Happy Death Day & Happy Death Day 2U by Aaron Hartzler
Blumhouse Books/Anchor Books, 2019
ISBN: 978-1-9848-9772-5
Available: paperback, Kindle edition, audiobook
Remember the good old days when movie tie-ins were available for almost every film out there, and good authors wrote them? Lest we forget, Alan Dean Foster, Terry Brooks, R.A. Salvatore, and Orson Scott Card all took a shot at tie-in writing. You read them for two reasons: they were able to add a level of detail that a film can’t convey, and they often had scenes deleted from the film, which made you feel like you were getting something new. Tie-ins are still around, and here we have a two for one deal: both of the Happy Death Day films in one novel. If you liked the movies, it’s worth reading these to recall the fun of a surprisingly clever horror film. If you haven’t seen them, it’s still entertaining enough to be worth the read.
Teresa ‘Tree’ Gelbman is a shallow, insensitive college student who wakes up with a hangover in a stranger’s dorm room on her birthday. Her character gets established quickly on her bolting from the dorm and making her way through the day. She’s a grade-A bitch, with no redeeming qualities. She treats her few friends and all strangers like trash, and pretends to be nice to others to maintain her social standing. To top it off, she’s trying to screw her way to a good grade in her biology class by having an affair with a married professor. At the end of the day, she gets murdered by an unknown assailant. Upon dying, she… wakes up with a hangover in a stranger’s dorm room on her birthday. That’s her fate: she’s condemned to re-live the same day over and over, getting killed by the assailant each time, until she finds a way to break the cycle. The second book follows a similar pattern. The main differences are Tree finds herself in an alternate timeline, and you get some explanation for why the time-loop thing happened in the first place.
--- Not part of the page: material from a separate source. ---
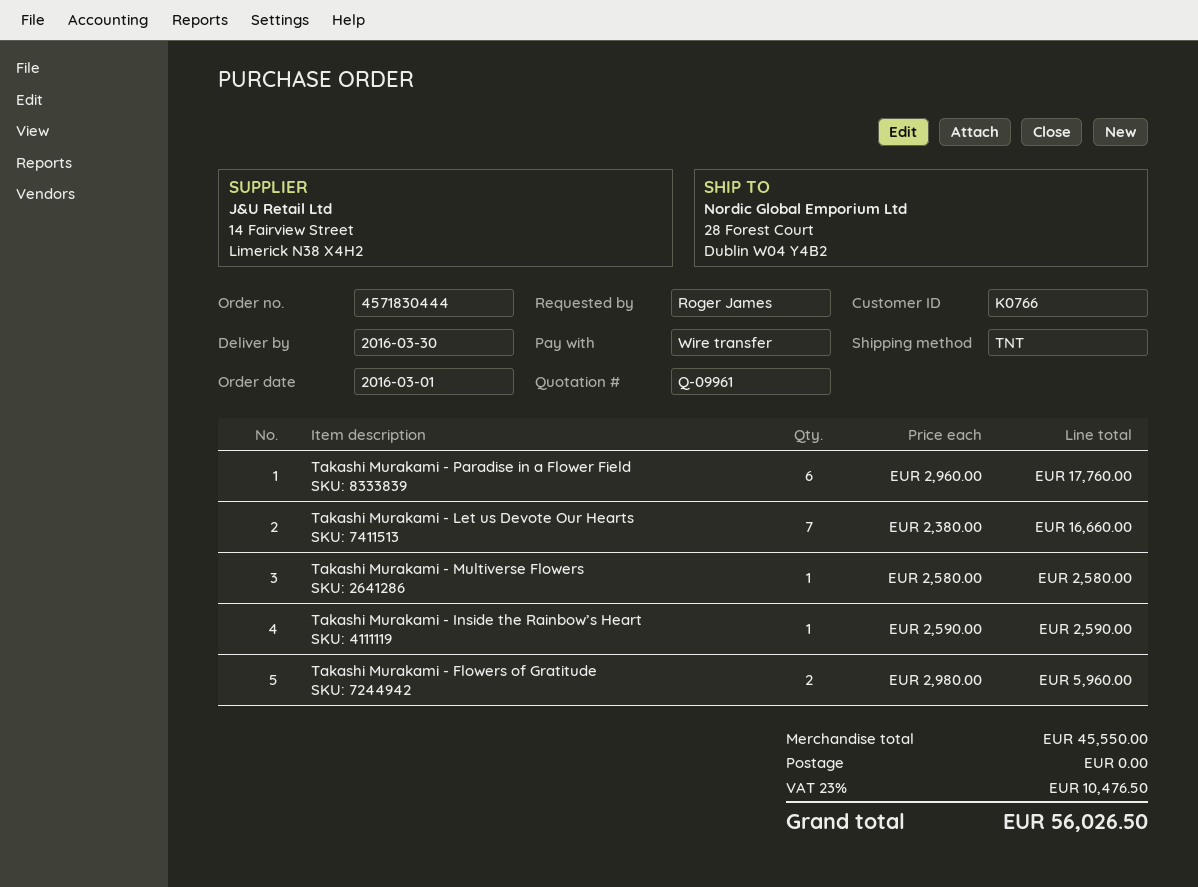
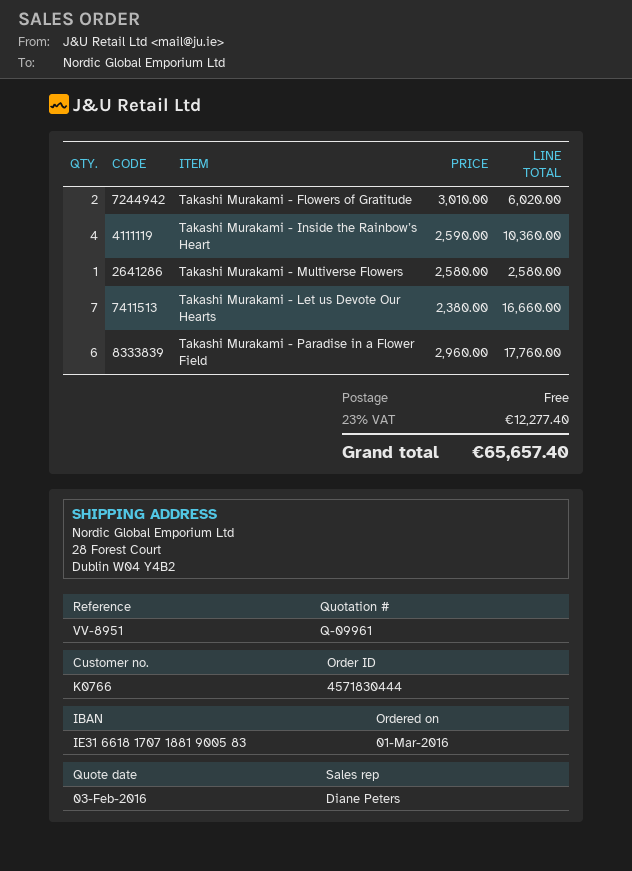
Takashi Murakami - Inside the Rainbow’s Heart: 1 x 2590.00 = 2590.00 -> 4 x 2590.00 = 10360.00
Takashi Murakami - Flowers of Gratitude: 2 x 2980.00 = 5960.00 -> 2 x 3010.00 = 6020.00
tax: 23% = 10476.50 -> 23% = 12277.40
total: 56026.50 -> 65657.40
As expected for a movie tie-in, both books follow the script very closely. The level of detail added in is not very high, although there are a few minor brush strokes to flesh out some of the scenes a bit. Tree’s feelings about her professor are one area where the additional detail makes her seem a bit human, as opposed to completely unfeeling. The real challenge to writing a story like this is, how do you make a re-playing scene seem interesting to the reader? The author does a good job of making the repeated areas seem new, by using different ways to explain them. For example, instead of just writing ‘the sprinklers turned on, someone fell down, a car alarm went off’ over and over, he finds new ways to describe it. One good example is saying ‘The day unfolded with Tree’s greatest hits: Sprinkler. Alarm. Person falling over.’ It’s minor, but it really does help make the story more readable, and not make the reader feel as if they are caught in a time loop of their own. This is written well enough that you feel like you are reading an actual story, and not just a copy of the script. The only minor drawback to the book is that if you are looking for added scenes that weren’t in the movie, you’ll be disappointed. As noted, this follows the original premise very closely, and I couldn’t find any new scenes added in. Whether that’s good or bad depends on the reader.
The final verdict: The Happy Death Day movies have enough originality that they translate well to book form, thanks to the author’s treatment of the script. The book is also a quick read, with both films are fitted into only 272 pages, and it reads fast enough that most readers will be hooked enough to finish it in a sitting or two. It’s perfect for summer beach fare, and the violence is mild enough that it’s palatable to young readers. A good horror choice for both adults and young adult readers.